Scorretta gestione dei rifiuti, scarichi idrici incontrollati, emissioni in atmosfera oltre i limiti, ritardi o omessa bonifica di siti contaminati: sono alcuni dei reati alla base degli oltre 150 procedimenti curati da Ispra – tra 2021 e 2022 – per valutare l’entità dei danni ambientali. E avviare le procedure per chiederne la riparazione.
Sversamenti incontrollati di sostanze pericolose e abbandono di rifiuti solidi sui terreni sono le cause principali dei fenomeni di inquinamento o disastro ambientale mappati da Ispra con il rapporto “Il danno ambientale in Italia: attività del SNPA e quadro delle azioni 2021 – 2022”.
Complessivamente, nel biennio, sono state 155 le istruttorie finite sui tavoli di Ispra per valutare l’entità dei danni ambientali cagionati agli ecosistemi e avviare l’iter per chiederne la riparazione ai responsabili, nell’ambito di procedimenti giudiziari, sia penali che amministrativi.
La valutazione del danno ambientale
Le procedure di valutazione del danno ambientale possono essere di due categorie:
- tipologia A: tutti gli incarichi che richiedono la ricerca degli elementi utili alle decisioni del Ministero dell’Ambiente in merito alla costituzione di parte civile nei procedimenti penali.
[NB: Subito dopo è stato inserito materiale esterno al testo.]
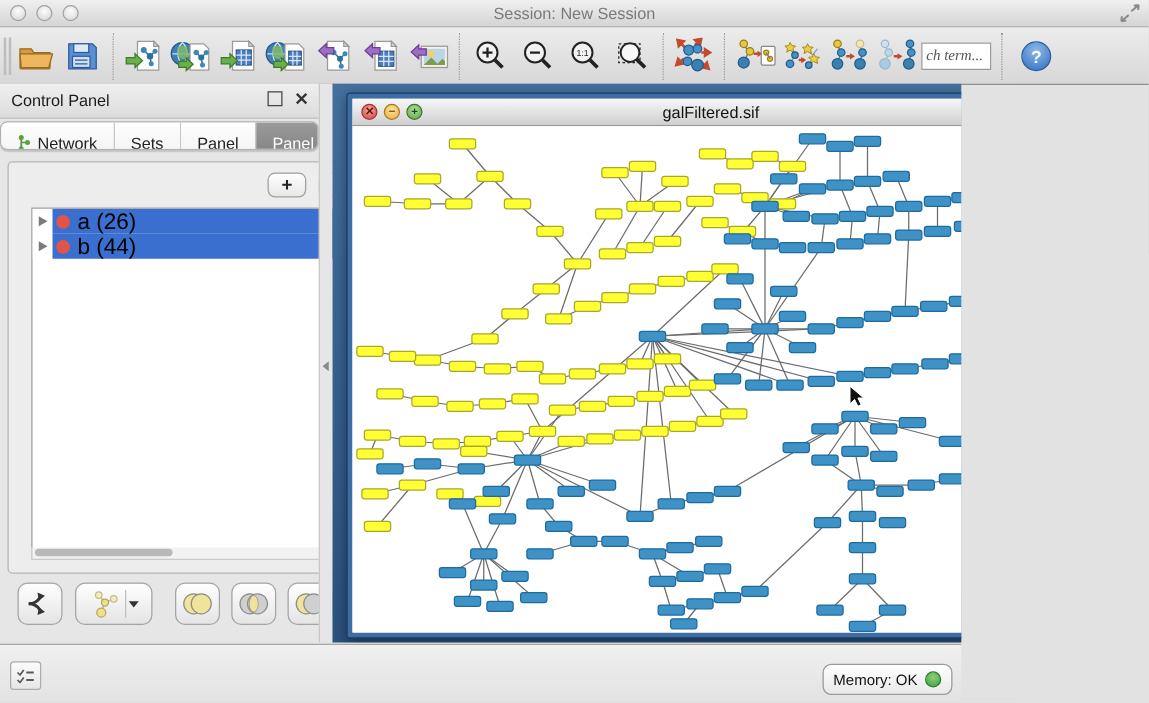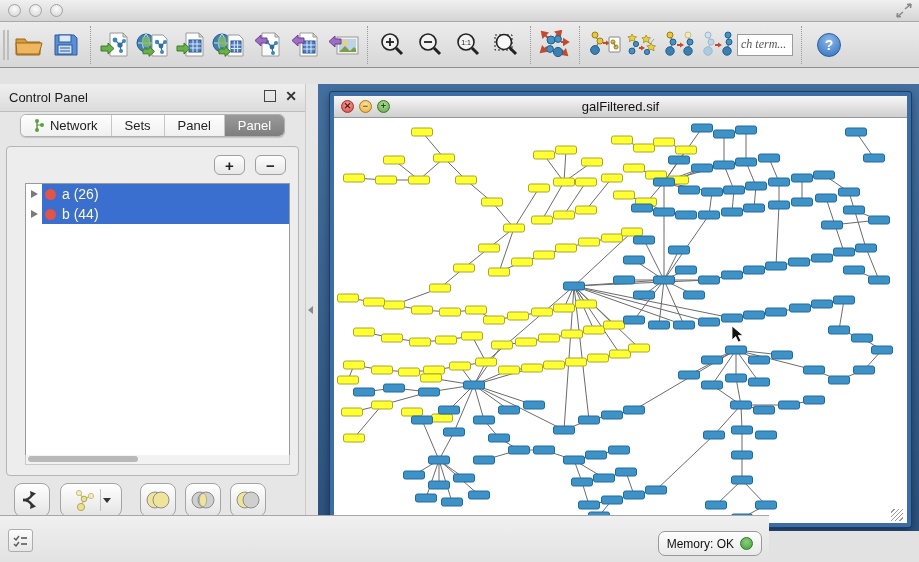--- a/index.html
+++ b/index.html
@@ -127,6 +127,7 @@
       <div class="tl"></div>
       <div class="tl"></div>
     </div>
+    <div class="win-title">Session: New Session</div>
     <div class="fullscreen-btn">
       <svg width="18" height="16" viewBox="0 0 18 16">
         <path d="M10 6 L16 1 M16 1 l-4 0.5 M16 1 l-0.5 4" stroke="#8a8a8a" stroke-width="1.6" fill="none"></path>

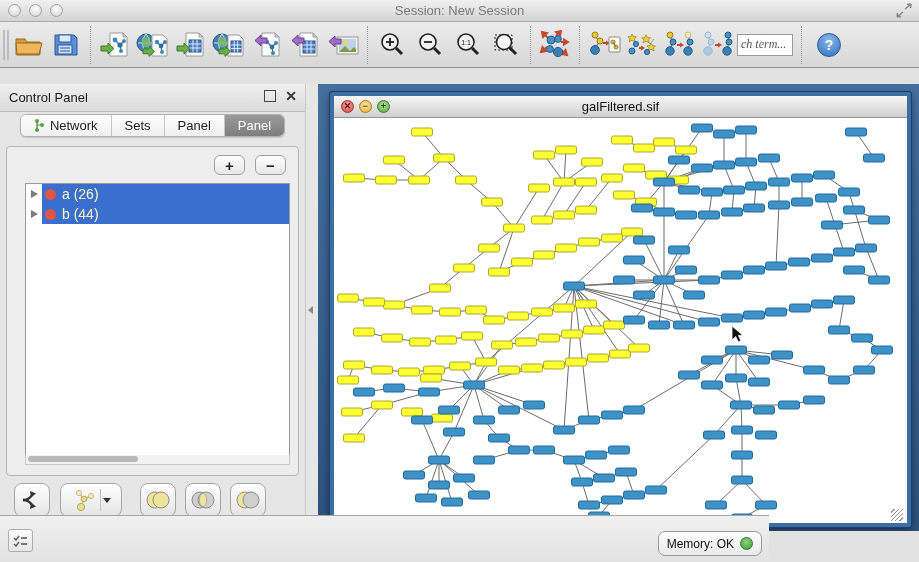--- a/index.html
+++ b/index.html
@@ -33,7 +33,7 @@
     font-size:14px; display:flex; align-items:center; justify-content:center; }
 
   
-  .main { position:absolute; left:0; top:84px; width:919px; height:447px; display:flex; }
+  .main { position:absolute; left:0; top:67px; width:769px; height:447px; display:flex; }
 
   
   .control-panel { position:relative; width:305px; height:447px; background:#e6e6e6; }

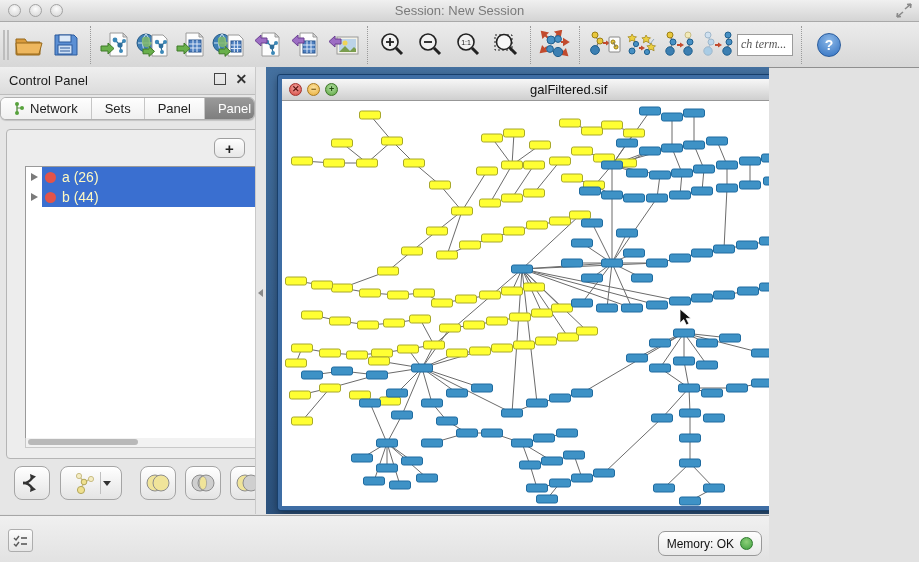--- a/index.html
+++ b/index.html
@@ -48,7 +48,7 @@
   .tabbar { position:absolute; left:0; top:30px; width:100%; height:28px; display:flex; justify-content:center; }
   .segmented { display:flex; height:23px; border:1px solid #b0b0b0; border-radius:6px; overflow:hidden;
     background:#fcfcfc; box-shadow:0 1px 1px rgba(0,0,0,.15); }
-  .seg { padding:5px 13px; display:flex; align-items:center; gap:5px; font-size:13px; color:#222;
+  .seg { padding:16px 13px; display:flex; align-items:center; gap:5px; font-size:13px; color:#222;
     border-right:1px solid #c6c6c6; background:linear-gradient(#fefefe,#f0f0f0); }
   .seg:last-child { border-right:none; }
   .seg.active { background:linear-gradient(#9a9a9a,#7e7e7e); color:#fff; }

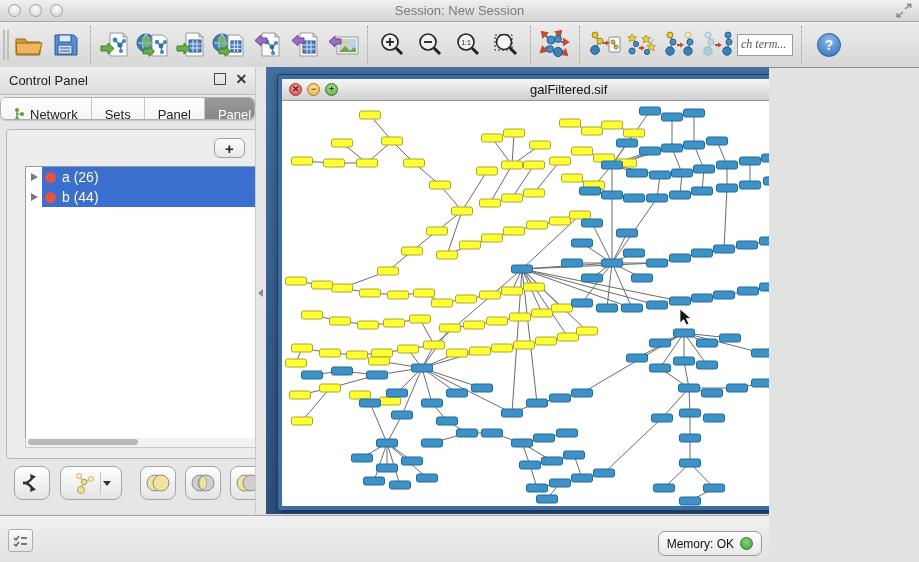--- a/index.html
+++ b/index.html
@@ -66,7 +66,7 @@
   .row-body { flex:1; height:100%; background:#3a6fd0; display:flex; align-items:center; gap:6px; padding-left:3px; }
   .tri { width:0; height:0; border-left:7px solid #7b7b7b; border-top:4.5px solid transparent; border-bottom:4.5px solid transparent; }
   .red-dot { width:11px; height:11px; border-radius:50%; background:#e25349; }
-  .set-label { color:#fef9c3; font-size:14px; }
+  .set-label { color:#000000; font-size:18px; }
   .hscroll { position:absolute; left:18px; top:308px; width:265px; height:10px; background:#f2f2f2; border:1px solid #c9c9c9; border-top:none; }
   .hthumb { position:absolute; left:2px; top:1px; width:110px; height:6px; background:#b9b9b9; border-radius:3px; }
Tra 2021 e 2022 sono state avviate 125 istruttorie: i principali reati contestati riguardavano la gestione dei rifiuti, gli scarichi idrici, le emissioni in atmosfera, la bonifica di siti contaminati, l’autorizzazione integrata ambientale (AIA).
- tipologia B: tutti gli altri incarichi, avviati nell’ambito di procedure amministrative. Nel biennio 2021 – 2022 sono state intraprese 30 istruttorie (con tre casi già oggetto di precedenti istruttorie); le risorse naturali più esposte sono risultate i terreni (16 casi), le acque sotterranee (9), specie o habitat protetti (9).
Il monitoraggio ha riguardato diverse categorie di attività, concentrandosi soprattutto all’interno di siti che comprendono impianti industriali, di depurazione e di gestione di rifiuti, soprattutto discariche.
Cosa prevede la norma sul danno ambientale
Il danno ambientale è nato nell’ordinamento italiano in conseguenza della progressiva presa di coscienza degli impatti dei comportamenti illeciti sulle risorse ambientali. Una prima disciplina è stata prevista nel 2004, incardinata sul principio “chi inquina paga”, comune a tutti i Paesi europei (Direttiva 2004/35/CE) e sul presupposto che la sola risposta penale, civile e amministrativa non fosse sufficiente ad assicurare l’eliminazione del danno subìto dall’ambiente.
Il D.lgs 152/2006 (TUA), alla parte sesta “Norme in materia di tutela risarcitoria contro i danni all’ambiente”, impone infatti l’esecuzione di concreti interventi di riparazione, finalizzati a:
- riportare le risorse naturali allo stato originario (precedente all’evento dannoso);
- ripristinare i servizi da esse forniti o in alternativa ripristinare il livello delle risorse e dei servizi danneggiati in un altro sito applicando, in prima battuta, i criteri risorsa-risorsa e servizio-servizio.
In ogni caso, il nostro ordinamento prevede che lo Stato possa intervenire in via precauzionale attraverso l’imposizione di misure di prevenzione nei casi di minaccia di danno ambientale, ossia in quelle situazioni in cui si è accertato che un danno ambientale, non ancora manifestatosi, possa verificarsi.
Il recepimento della Direttiva europea nell’ordinamento italiano ha portato ad una successiva ridefinizione del concetto di danno ambientale che, rispetto al passato, risulta essere più dettagliato e circoscritto. Ad oggi il danno ambientale è definito come il “deterioramento di specifiche risorse naturali che, secondo quanto disposto dall’articolo 302 del TUA, sono identificate in specie e habitat protetti, acque e terreno”. Affinchè si configuri il reato di danno ambientale, il deterioramento delle risorse naturali deve essere:
• significativo: tale da comportare una compromissione dello stato qualitativo, quantitativo e conservazionistico di habitat, specie e acque o, in riferimento ai terreni, comportare un rischio per la salute umana;
• misurabile: ossia accertato in maniera diretta dal confronto, tramite apposite indagini e valutazioni, tra la situazione ante e post evento dannoso.
Solo in questi casi, la normativa consente allo Stato, rappresentato dal Ministero dell’Ambiente e della Sicurezza Energetica, di imporre al responsabile la riparazione del danno ambientale.